Immigration : qui sont ces 200 000 personnes redevenues françaises après avoir perdu la nationalité ?

Immigration : qui sont ces 200 000 personnes redevenues françaises après avoir perdu la nationalité ?

Avez-vous déjà entendu parler de la procédure de “réintégration” ? Cette méthode d’acquisition de la nationalité française qui date de 1804 a récemment fait l’objet d’une étude inédite de l’Institut national d’études démographiques (Ined). Car bien que minoritaire aux côtés de la “naturalisation” ou de la “déclaration” (destinée aux mineurs nés en France de parents étrangers, ou d’étrangers mariés à un Français), la réintégration a été à l’origine de plus de 200 000 acquisitions de la nationalité depuis les années 60.

Cette procédure jusqu’alors “discrète” et “méconnue”, permet aux individus ayant perdu leur nationalité de redevenir français. Sans surprise, les ressortissants des anciennes colonies sont les plus nombreux à avoir opté pour la procédure de réintégration. “Les arrivées en France dépendent beaucoup de trajectoires familiales liées en partie au passé colonial”, rappelle auprès de l’AFP Emmanuel Blanchard, chercheur associé à l’Ined et co-auteur de l’étude.

Ainsi, sur quelque 2 350 réintégrés en 1981, près de 1 700 sont Algériens et 538 sont Vietnamiens. “Au moment des décolonisations, les anciens indigènes s’étaient quasiment tous de nationalité française”, expliquent les chercheurs. Mais l’indépendance des anciennes colonies, arrivée comme un chien dans un jeu de quilles, a bouleversé leur statut administratif.

La décolonisation, un contexte propice

C’est ainsi qu’après la vague d’indépendances survenue à la fin des années 50 et au début des années 60, les demandes de réintégration explosent. Les chercheurs constatent en effet “l’importance prise par la réintégration” à partir des années 70. En 1975, une percée a lieu : le seuil des 1 000 réintégrés par an est franchi, et restera ainsi jusqu’au début du XXIe siècle. Sur la période qui s’étend de 1980 à 2010, l’Ined estime que la réintégration concerne 4 à 7 % des acquisitions de nationalité.

Et pour cause, au lendemain de la décolonisation, de nombreux changements de nationalité n’ont pas été instantanés ou définitifs. À l’indépendance de l’Algérie en 1962 par exemple, seuls quelque 60 000 “indigènes” ont choisi de conserver leur nationalité française.
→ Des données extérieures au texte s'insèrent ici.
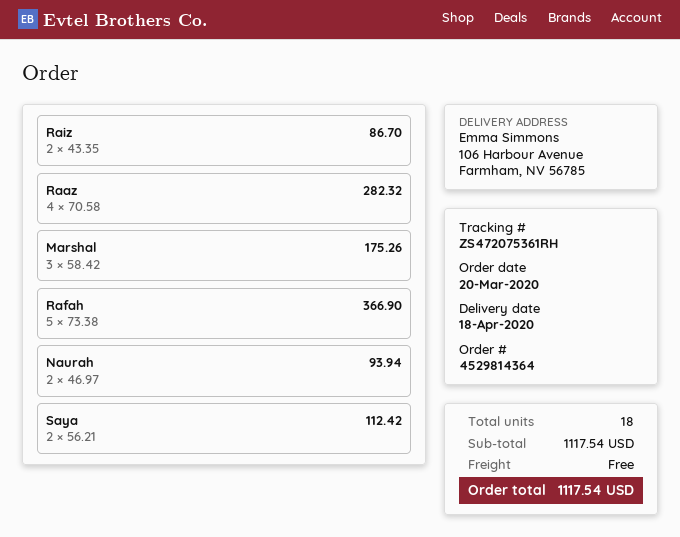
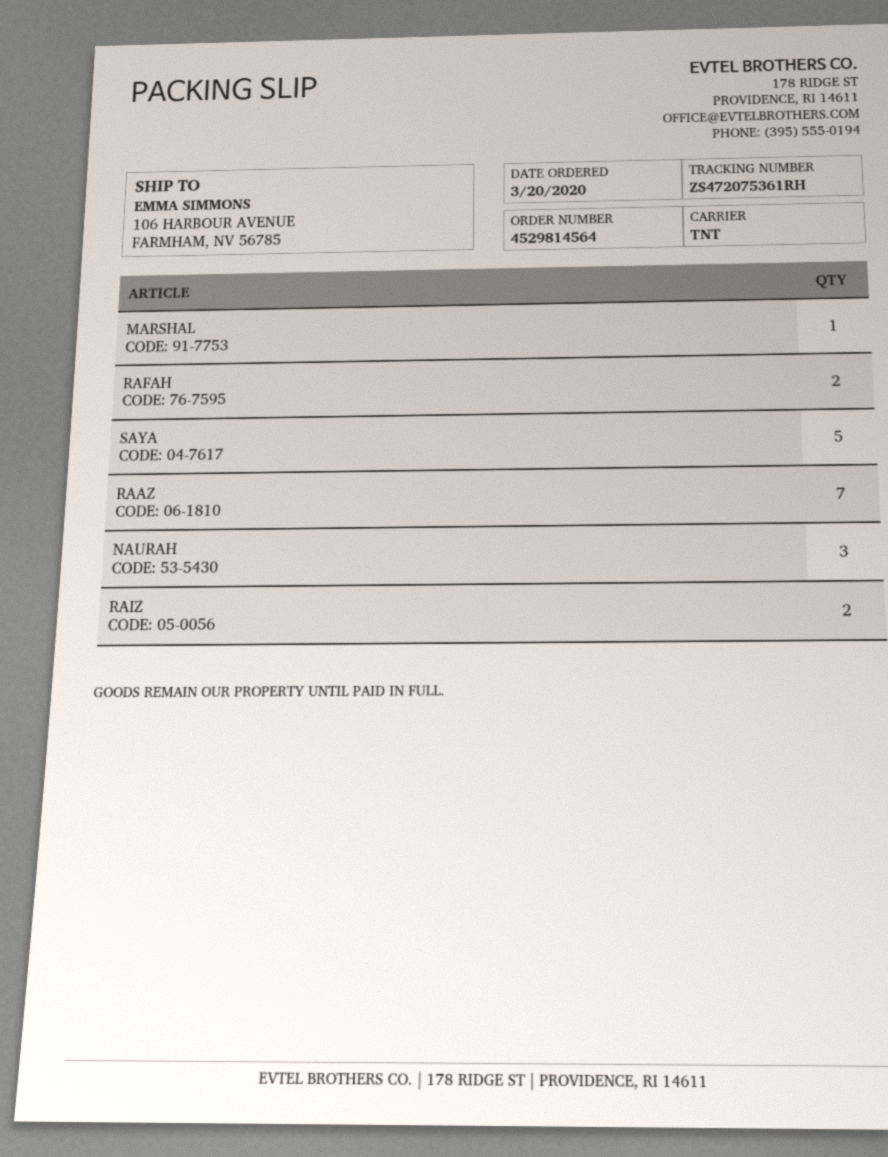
order number: 4529814364 -> 4529814564
Raaz: 4 -> 7
Marshal: 3 -> 1
Rafah: 5 -> 2
Naurah: 2 -> 3
Saya: 2 -> 5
Ceux n’ayant pas fait la démarche en ont ainsi été automatiquement déchus de façon rétroactive à compter de 1967.

Raison pour laquelle les recours à la procédure de réintégration se sont multipliés à la fin des années 60. Celle-ci permet à tout Algérien né avant l’indépendance et ayant émigré dans l’Hexagone de récupérer sa nationalité française. “Dans le contexte de l’époque, pour l’immense majorité des Algériens il ne faisait aucun doute que la nationalité qu’ils souhaitaient avoir était la nationalité française”, relatent les chercheurs.

Après l’âge d’or, un net recul depuis 2010

Jusqu’au début du XXIe siècle, la procédure de réintégration confirme sa célérité, jusqu’à atteindre son point d’acmé en 2005. Cette année-là, plus de 10 000 personnes recouvrent la nationalité française par le biais de la réintégration. Une accélération en grande partie liée à “la hausse massive des demandes déposées par des Algériens au plus fort de la décennie noire”, selon la formule consacrée à la guerre civile algérienne des années 90.

Mais selon l’Ined, 2005 marque “les derniers feux d’un âge d’or de la réintégration, à la fois bref et limité”. Car depuis, le nombre de personnes réintégrées n’a cessé de diminuer. Et pour cause, la population née avant la décolonisation s’effeuille à mesure que court le temps. Aboutissant inévitablement au rétrécissement de la population éligible à la réintégration. Ainsi, en vingt ans, le nombre annuel de réintégrés a été divisé par dix. À titre d’illustration, moins de 800 personnes au total ont recouvré leur nationalité française par le biais de la réintégration en 2020.

En outre, les chercheurs ont observé une envolée des procédures de réintégration chez les personnes originaires d’anciens territoires d’Outre-mer (TOM) à l’orée du XXIe siècle. Une augmentation qui s’explique en grande partie par la réforme du Code de la nationalité en 1993, opérée dans un contexte de fortes tensions autour des “Français malgré eux” ou des “Français de papier”. Et qui a privé les ressortissants des TOM d’autres procédures d’acquisition de nationalité.